◆ Data to use ◆
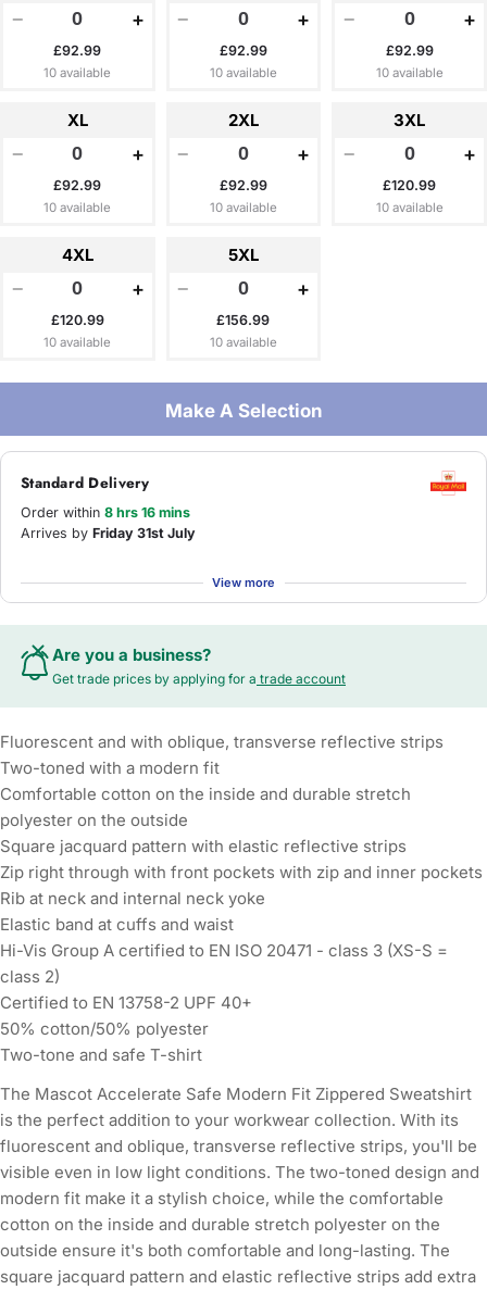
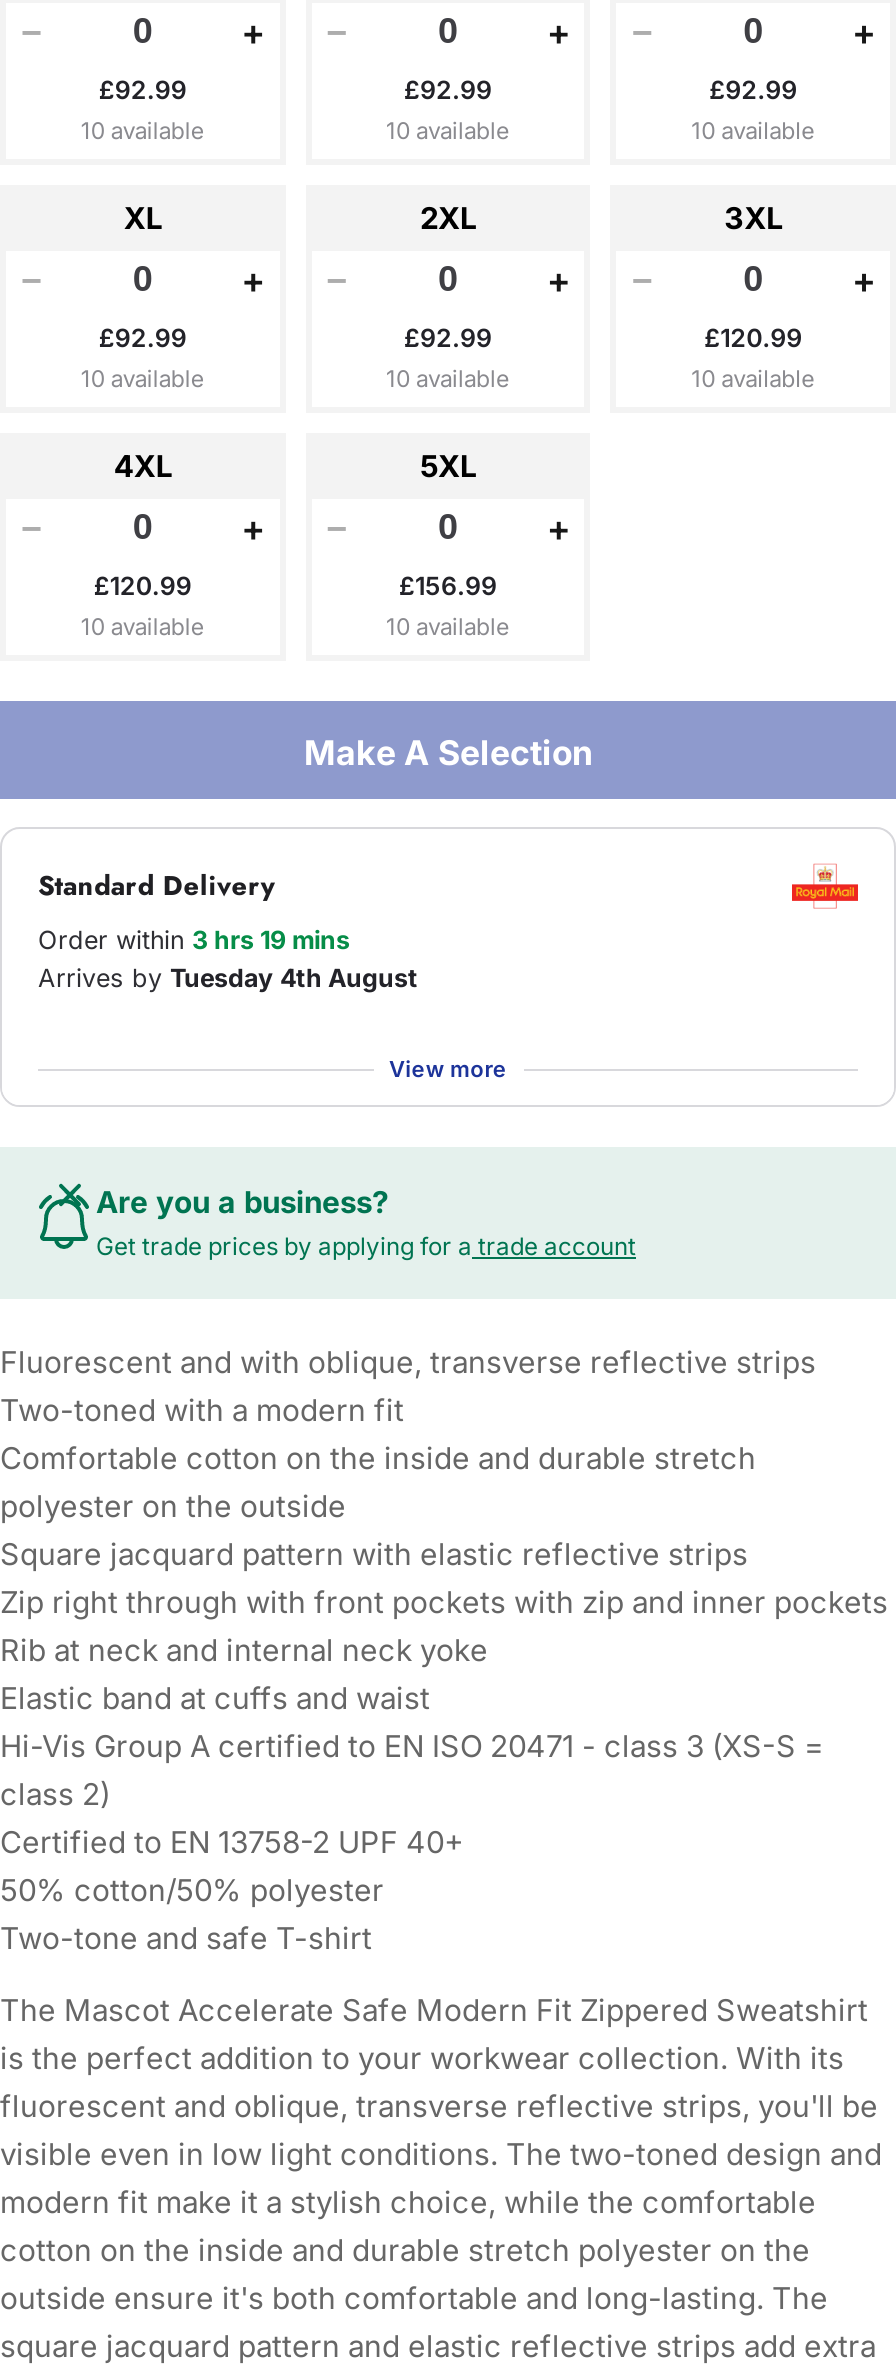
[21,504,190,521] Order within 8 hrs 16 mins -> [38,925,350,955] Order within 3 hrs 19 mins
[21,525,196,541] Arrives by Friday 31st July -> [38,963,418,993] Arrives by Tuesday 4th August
---
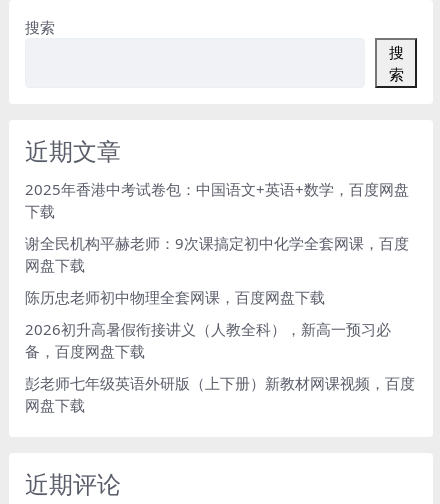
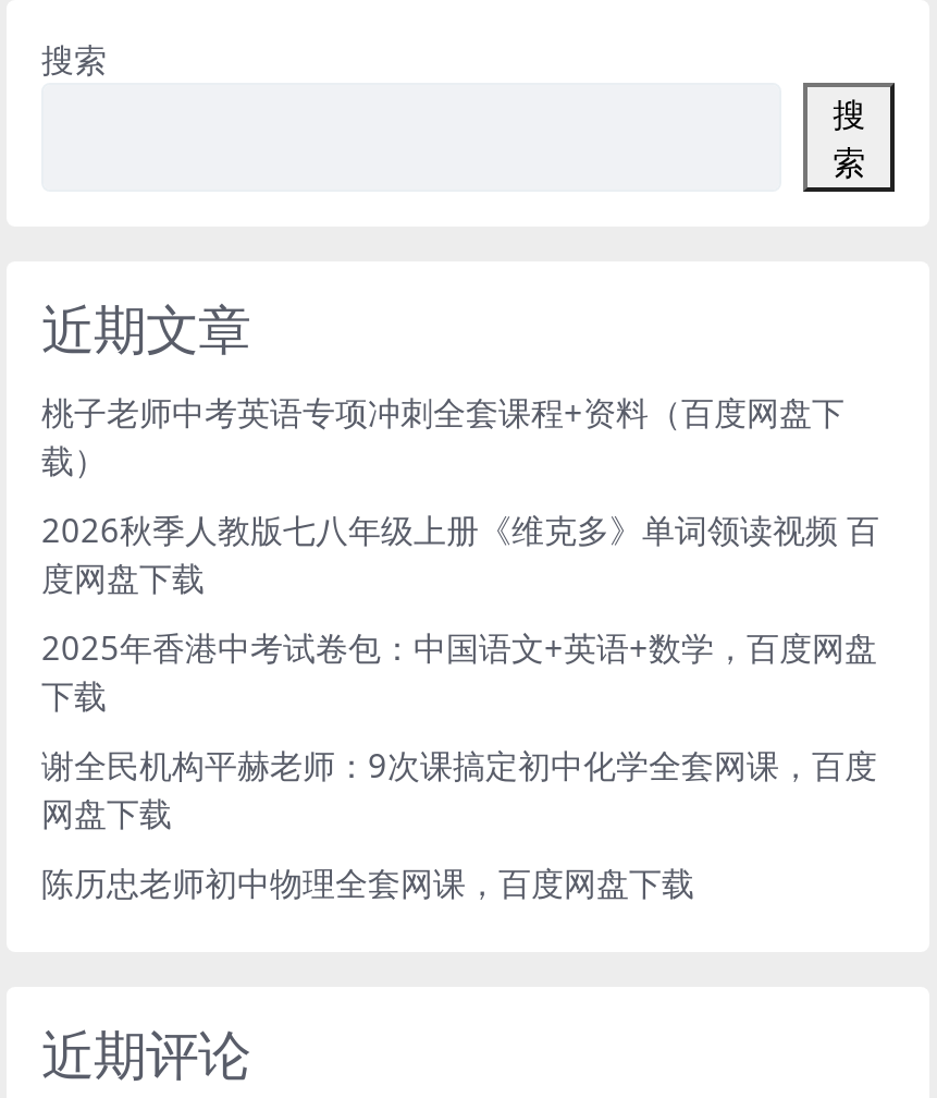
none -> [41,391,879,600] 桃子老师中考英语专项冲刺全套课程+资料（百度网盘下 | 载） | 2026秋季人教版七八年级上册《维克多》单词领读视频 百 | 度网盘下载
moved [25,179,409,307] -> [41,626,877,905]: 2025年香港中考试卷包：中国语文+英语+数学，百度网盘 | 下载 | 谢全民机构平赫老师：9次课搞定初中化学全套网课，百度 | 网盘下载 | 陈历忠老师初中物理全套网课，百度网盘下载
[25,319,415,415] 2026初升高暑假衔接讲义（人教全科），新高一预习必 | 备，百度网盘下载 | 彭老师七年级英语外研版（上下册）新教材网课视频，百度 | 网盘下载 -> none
---
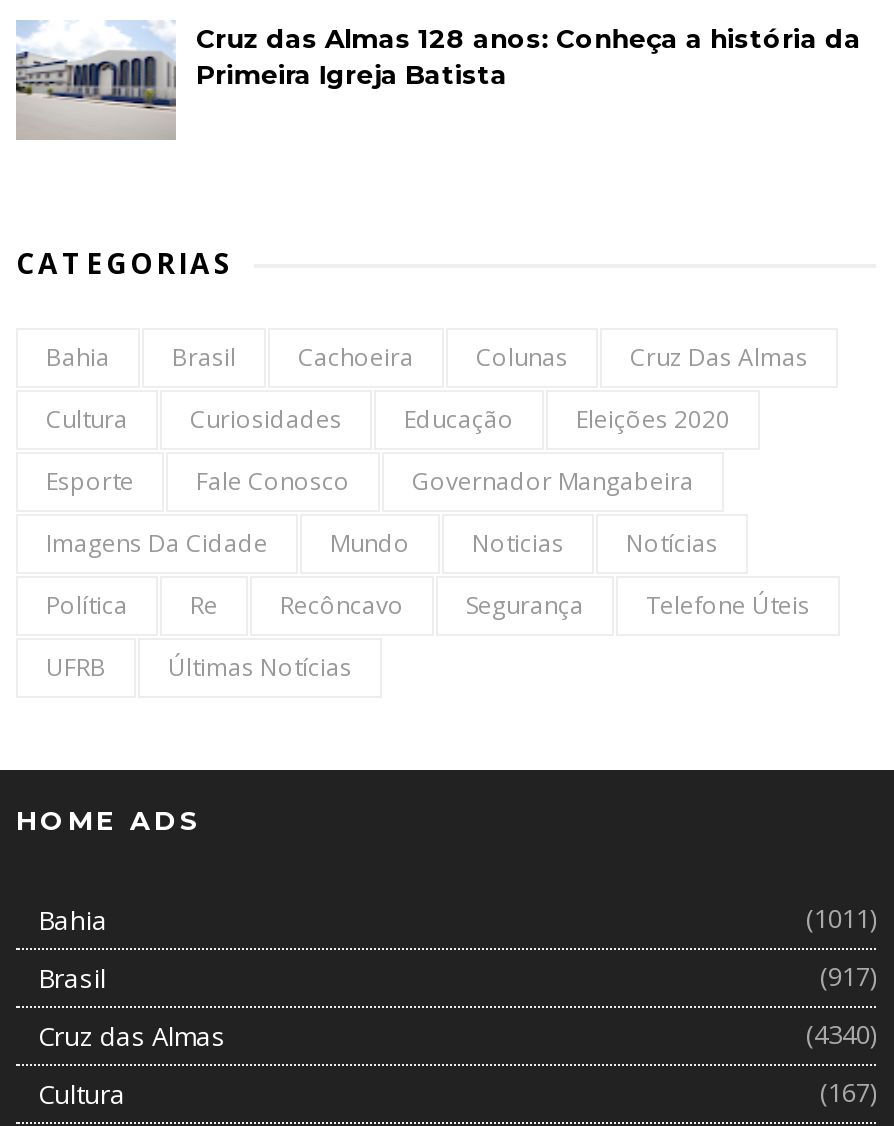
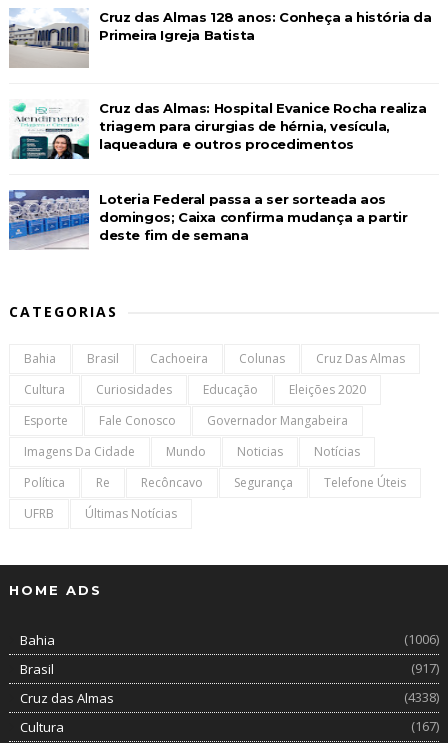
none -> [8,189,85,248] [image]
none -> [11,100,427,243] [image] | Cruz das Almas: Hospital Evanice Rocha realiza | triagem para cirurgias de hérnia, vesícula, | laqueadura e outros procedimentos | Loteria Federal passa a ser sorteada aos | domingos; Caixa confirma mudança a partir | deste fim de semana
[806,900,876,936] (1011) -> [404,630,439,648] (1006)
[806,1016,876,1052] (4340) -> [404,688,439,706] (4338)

◆ What this task involves ◆
Using the material above, tally each line where the word "百度网盘下载" appears. Reply with the total only.

◆ Answer to the problem ◆
2